Raimondo Lanza di Trabia (Arcellasco, 11 September 1915 – Rome, 30 November 1954) was an Italian nobleman, soldier and sportsman. Member of an important Sicilian noble family, he was chairman of the football team Palermo Football Club from 1951 to 1952.

Biography 
Raimondo Lanza di Trabia was born in a little town of Lombardy, from an underground relation between the Sicilian prince Giuseppe Lanza Branciforte, belonging to the ancient Lanza family, and a Venetian noblewoman, Maddalena Papadopoli Aldobrandini. Thanks to his paternal grandmother, Giulia Florio, he was legitimised and raised by his paternal grandparents in Palermo, in the family residence of Palazzo Butera.

In 1936 he served as volunteer in the Italian Army during the Spanish Civil War and took part in the Battle of Guadalajara. During the first years of the World War II he served as an Army officer and secret agent. He opened a secret communication channel with the Allies. After the Armistice of Cassibile Lanza di Trabia served as sidekick of the General Giacomo Carboni and liaison officer. He enrolled with Office of Strategic Services and collaborated with British and American Intelligence.

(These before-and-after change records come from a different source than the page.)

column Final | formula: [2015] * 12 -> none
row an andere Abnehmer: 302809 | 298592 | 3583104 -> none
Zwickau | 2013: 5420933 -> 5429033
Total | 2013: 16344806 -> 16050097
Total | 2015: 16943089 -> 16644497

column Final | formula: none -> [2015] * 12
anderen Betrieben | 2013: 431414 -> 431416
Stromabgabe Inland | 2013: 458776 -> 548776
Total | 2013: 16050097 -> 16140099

Jet setter and bon vivant, he was friend with Galeazzo Ciano, Gianni Agnelli and his sister Susanna and, after the war, Giuseppe Tomasi di Lampedusa, Luchino Visconti, Aristotle Onassis and the Persian Shah Mohammad Reza Pahlavi. According to his biographers, Lanza di Trabia had relations with Rita Hayworth and Carroll Baker.

After the war he studied in England and then moved to Paris in order to undertake the diplomatic career. He became chairman of U.S. Palermo on 26 January 1951. He brought to Palermo some talented players, like Helge Bronée, but terminated his presidency on 30 June 1952, just one year after assuming the office. He also took part in the Targa Florio race.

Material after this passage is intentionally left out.